Here, too, is his library — that cave in the rock above the world’s high tide, set farther in than the surges beat or the winds blow. The tide has reached it now. There are waves and sea-weed on the floor at flood — they do not all go out at ebb. Where can he read but at that window? Where can he write but on that desk and against that wall? How can the old familiar animus of the place be left behind, unless his own soul, which had grown its twin, stays with it? Yet how can the animus be transported? No, no, it can not. It knows no luggage trains; it is not a thing of drays.

Every where the tentacles of his root must give way with a wrench; the necessity being granted, the pain is inevitable; the only remedy, a manly patience under the irremediable — the

“Quicquid corrigere est nefas.”
Now if he were to tell Dives all this, taking him into his confidence, would he not laugh? “What is the sense,” would be the reply of that satisfied person, “in fashing your beard about one place or another? If you are going to town, you will probably take a far better house than this trumpery cottage — four stories high, free-stone front, all the modern improvements, and eligible situation. Why, my dear sir, you must be mad! Think what an exchange — gas instead of spermaceti; bathing apparatus, with warm, cold, and shower cocks, instead of this portable concern you have here, or perhaps instead of a mere swim in your two-penny lake; the market within ten minutes’ staging; shopping conveniences for your wife; a daily laid, still wet, on your door-step — every thing imaginable, in place of this uncultivated, mountainous, windy, woody situation, out of call of express-wagons and solid respectability. Or, if you are going still farther into the woods (which, I own, is very foolish, since you might stay here and put up a saw-mill on your own part of the brook, which would make you one of our first manufacturers), there is still no such cause as you seem to think for sorrow at moving. Probably, where you will settle, vegetables and all provisions are far cheaper — you can get your wood for almost nothing — and certainly those are advantages that a man need not pull a long face over. Be a man. Satisfy yourself with the world, as I do.”

Ah! unction not in Ariel’s pharmacopœia! He is hurt where such salves will not heal him.

In many a way may the sources of his enjoyment be dried up or imbittered which the world knows not of. The ideal nature is indeed a harp of many wondrous strings, but the airs that play upon it in this life are seldom of the gentlest. The one-stringed Hawaiian guitar of the non-ideal man is easily thrummed, and never lacks tone save when its proper backbone of material well-being is temporarily lax.
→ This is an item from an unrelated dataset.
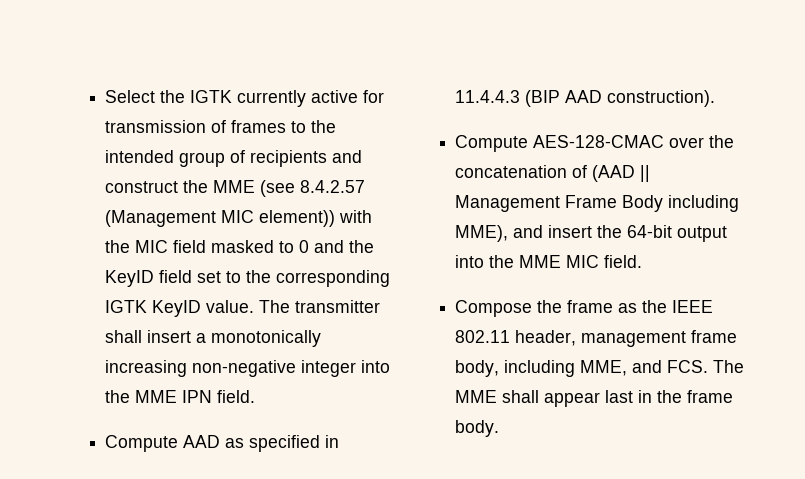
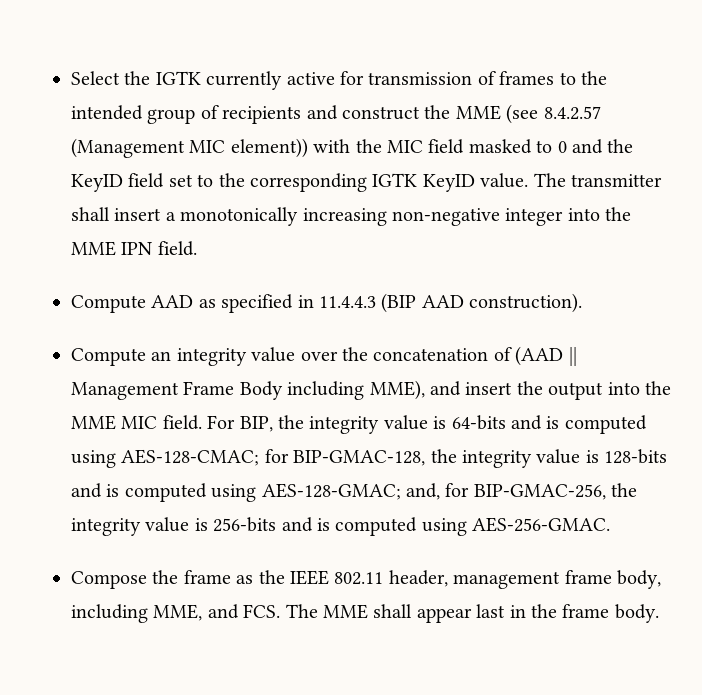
- Compute AES-128-CMAC over the concatenation of (AAD || Management Frame Body including MME), and insert the 64-bit output into the MME MIC field.
+ Compute an integrity value over the concatenation of (AAD || Management Frame Body including MME), and insert the output into the MME MIC field. For BIP, the integrity value is 64-bits and is computed using AES-128-CMAC; for BIP-GMAC-128, the integrity value is 128-bits and is computed using AES-128-GMAC; and, for BIP-GMAC-256, the integrity value is 256-bits and is computed using AES-256-GMAC.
If any of us, even the most tender and spiritually appreciative, could understand the various intensity with which this law works out its office in other men of the same nature, we would be much kinder in our judgment of the man who runs to narcotics and other stimulants for relief, while we regarded the habit as no less grievous. Could we, for example, enter thoroughly into the constitution of such a one as Coleridge; could we realize his temptations to the full extent; understand his struggles, and weigh all the forces of the mind which gave him, from his very birth, a perilous tendency, how much oftener with tears than with denunciations of his indolence, his neglect of duties, would we read such memorials of him as have been published, much as the most of those seem directed to bias us in the contrary way.

For it seems as if there has never been a real “Life” of Coleridge. We have had, in abundance, sketches of what he himself might have called his “phenomenal existence.” We have the changes of place which he made; the towns in which he lectured; the letters from home which he did not open, and the correspondences for aid in starvation which he did open; the worth, in pounds sterling, of the laudanum which he drank per week; the number of bottles of brandy which he emptied in the same time; the extravagances of his expenditure; his repentings, his concessions to Southey and Cottle. All these are phenomenal — yea, even the last three. We have external events — movements of which we do not see the motor. Perhaps it would be impossible to see it from any thing but an autobiography so full, so ab intra, that pain and humiliation would deter him from writing it, were he living. This would be a “Life” of Coleridge; the others are mere results of that life.

Perhaps the best substitute for such a work is to be found in his brief and fragmentary prose works; for, although they have almost nothing of that narrative style which is supposed to be necessary to the legitimate memoirs, they still show us, to a degree unequaled by any thing extant, Coleridge, the Man and the Mind.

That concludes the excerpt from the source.